When `item.status == "failed"`, `item.error.code` is one of:

| Code                  | Meaning                                                                                                                                         |
| --------------------- | ----------------------------------------------------------------------------------------------------------------------------------------------- |
| `payment_required`    | Customer is over their page quota. The whole batch will hit this once it triggers. Top up and re-submit a fresh batch.                          |
| `unsupported_input`   | The bytes aren't a supported format. The filename is advisory; magic bytes drive the decision.                                                  |
| `document_too_large`  | Source bigger than 150 MB.                                                                                                                      |
| `page_limit_exceeded` | Source has more than 1,000 pages.                                                                                                               |
| `extraction_failed`   | Generic extraction error (corrupted PDF, missing fonts, etc.).                                                                                  |
| `ocr_provider_error`  | Underlying OCR provider was unavailable; we retried up to 3 times before failing.                                                               |
| `upload_missing`      | The file was never uploaded, or it had been uploaded but the 3-day retention window passed before a worker fetched it. Re-upload and re-submit. |
| `internal_error`      | Unexpected server error. Re-submit the item; contact support if it repeats.                                                                     |

## Cancelling

`POST /v1/batches/{id}/cancel` flips remaining `pending` items to `cancelled`. Items already in `running` finish on their own (we don't kill in-flight work). Cancelled items are not billed. The batch's terminal status will be `cancelled` if no items succeeded; `partially_failed` or `completed` if some did.

## Concurrency

Items in a batch run on a worker fleet. By default we cap each customer at **8 concurrent items** so one large batch can't starve other customers. Email if you need higher concurrency for sustained workloads.

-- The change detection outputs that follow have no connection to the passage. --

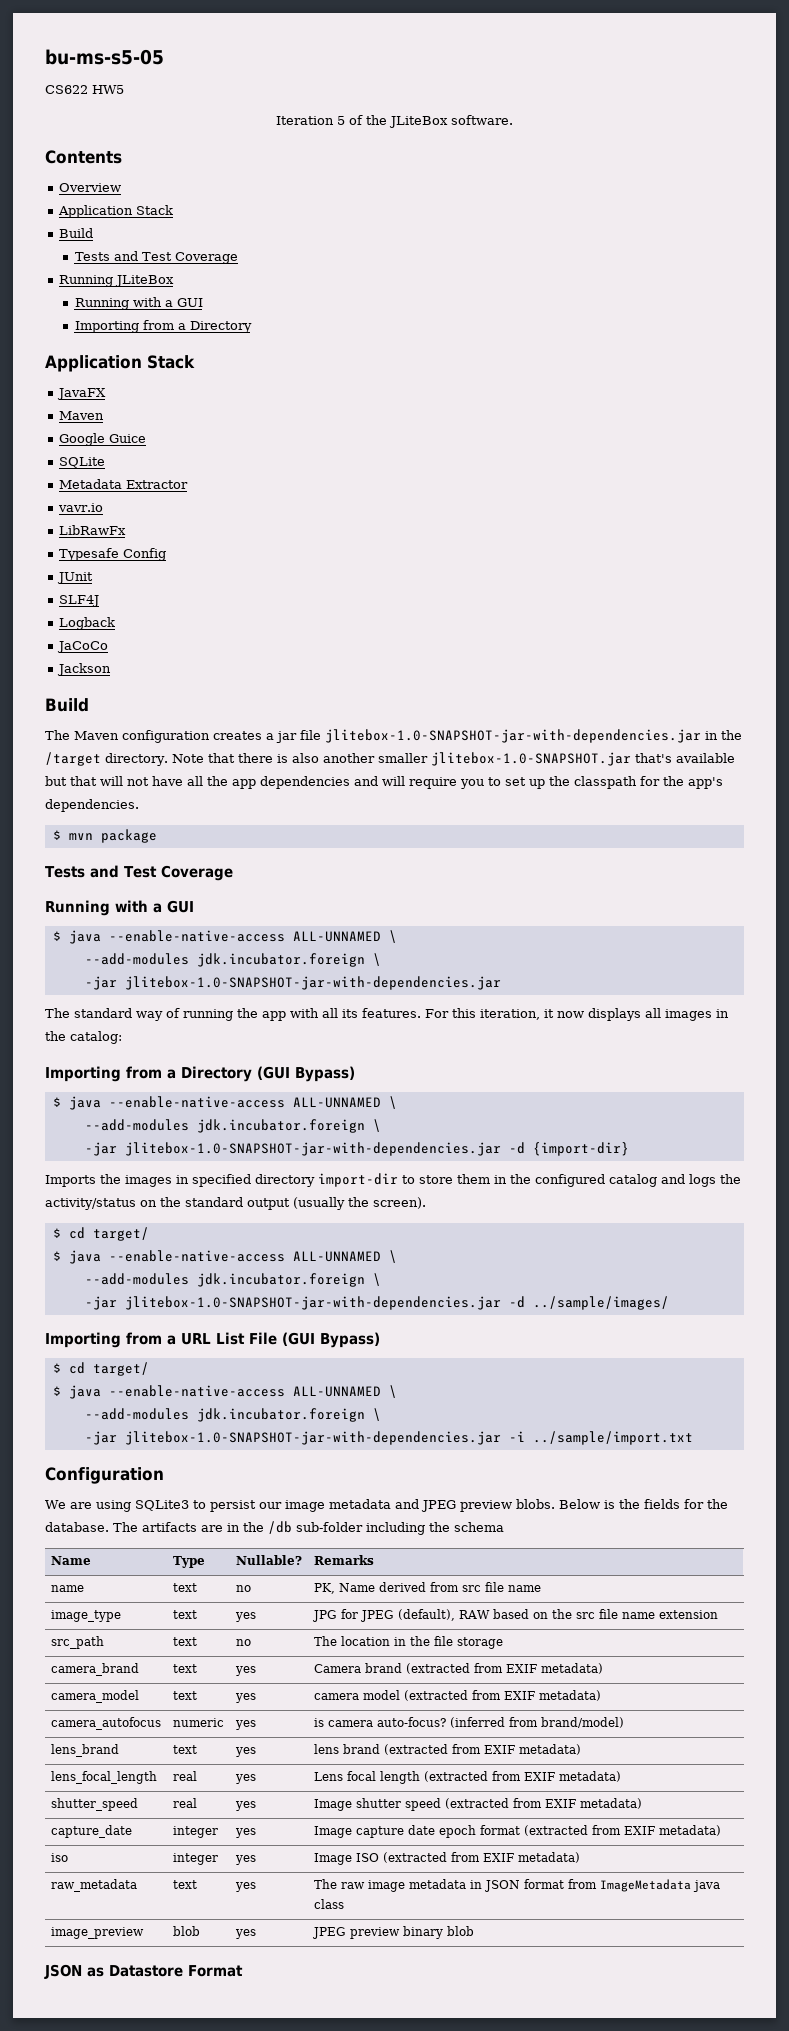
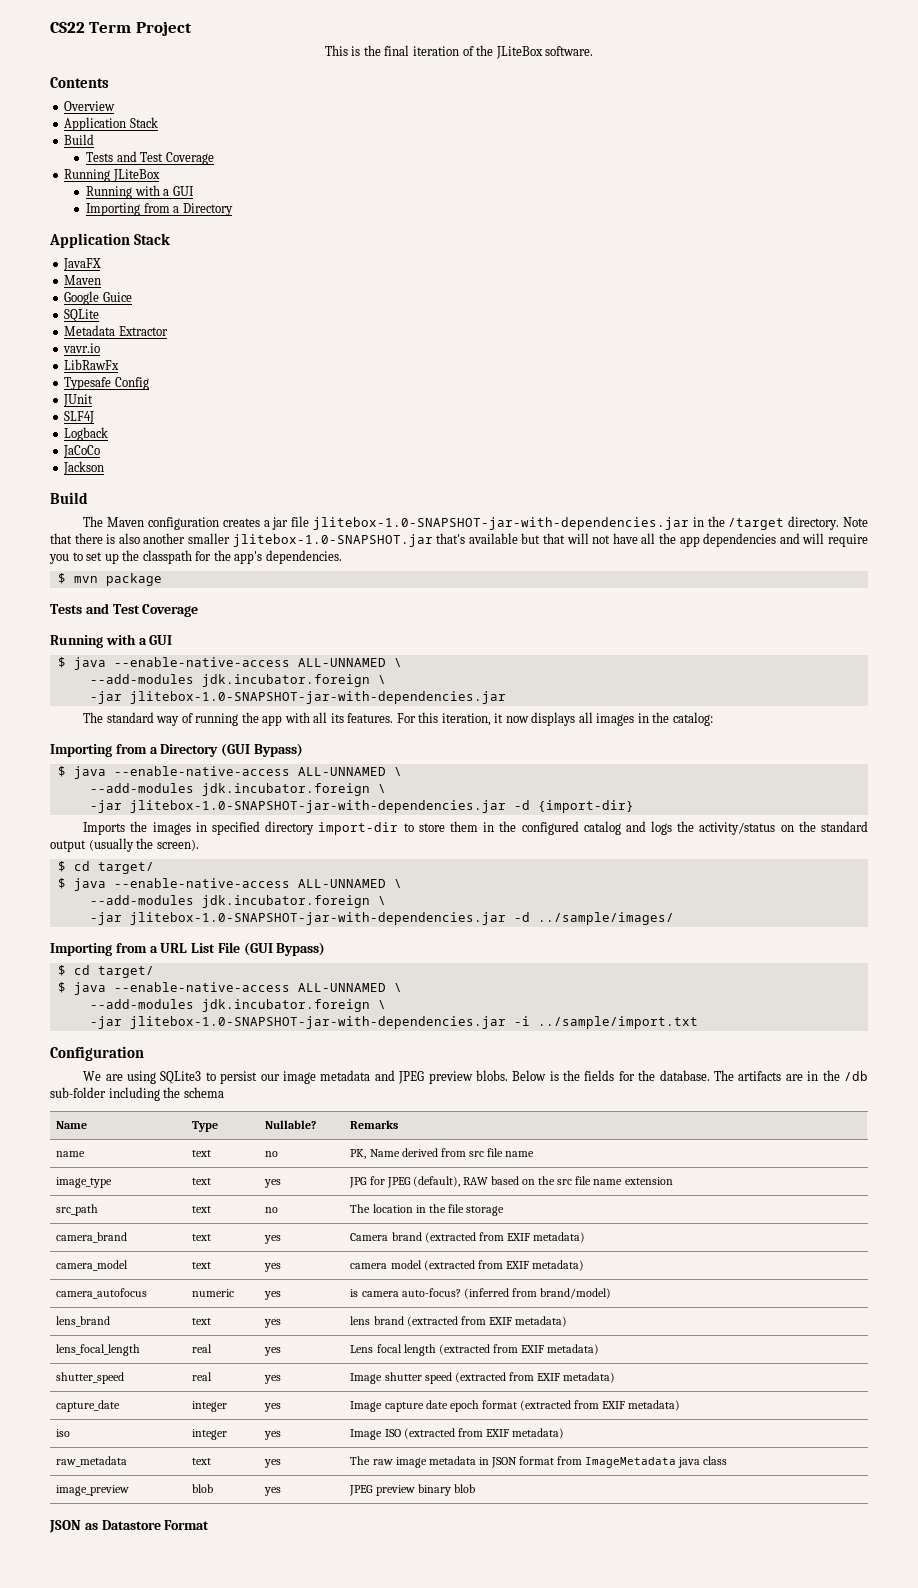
- bu-ms-s5-05
- CS622 HW5
- Iteration 5 of the JLiteBox software.
+ CS22 Term Project
+ This is the final iteration of the JLiteBox software.

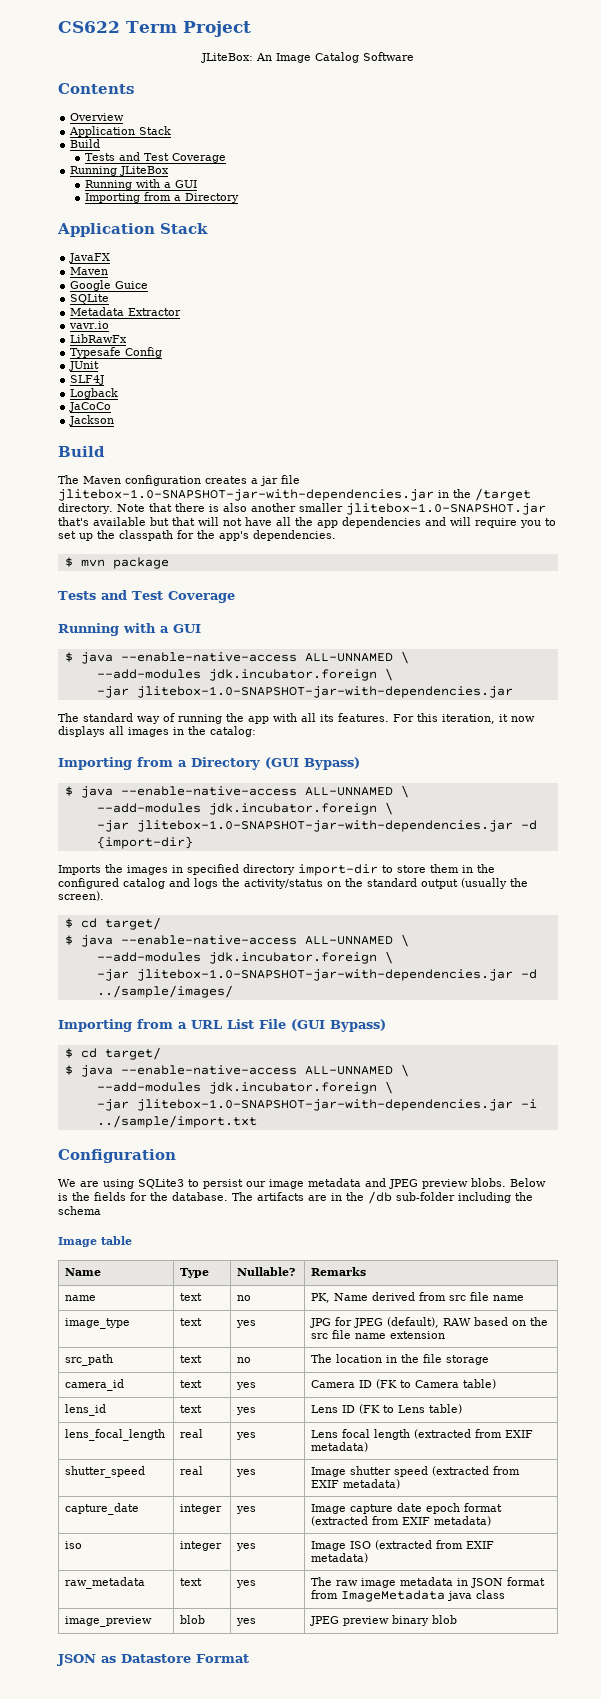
- CS22 Term Project
+ CS622 Term Project
- This is the final iteration of the JLiteBox software.
+ JLiteBox: An Image Catalog Software
+ Image table
- camera_brand | text | yes | Camera brand (extracted from EXIF metadata)
- camera_model | text | yes | camera model (extracted from EXIF metadata)
- camera_autofocus | numeric | yes | is camera auto-focus? (inferred from brand/model)
- lens_brand | text | yes | lens brand (extracted from EXIF metadata)
+ camera_id | text | yes | Camera ID (FK to Camera table)
+ lens_id | text | yes | Lens ID (FK to Lens table)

You don't manage worker concurrency yourself — the cap is server-side. From your perspective, items just sit in `pending` until a worker slot frees up.

## Limits

| Limit                                                        | Default                                                                       |
| ------------------------------------------------------------ | ----------------------------------------------------------------------------- |
| Max files per batch                                          | 10,000                                                                        |
| Max page count per file                                      | 1,000                                                                         |
| Max file size                                                | 150 MB                                                                        |
| Result + upload retention                                    | 3 days (input clock starts at upload; output clock starts at item completion) |
| Idempotency key dedup window                                 | 3 days                                                                        |
| Submission rate limit (`POST /v1/batches`, `POST /v1/files`) | 60/min per key                                                                |

## Picking sync vs async

Use **sync** when:

* You need the result inline with the request (interactive agent loops, screenshots).
* The document is small (under 10 pages) and a multi-second response is fine.
* You're already at human-perceptible latency on the user side.

Use **async batch** when:

* You're processing more than \~50 documents in a single workflow.
* You'd otherwise have to write a retry loop around `POST /v1/extract/file`.
* The documents are large (long PDFs) and you'd rather poll than hold a connection.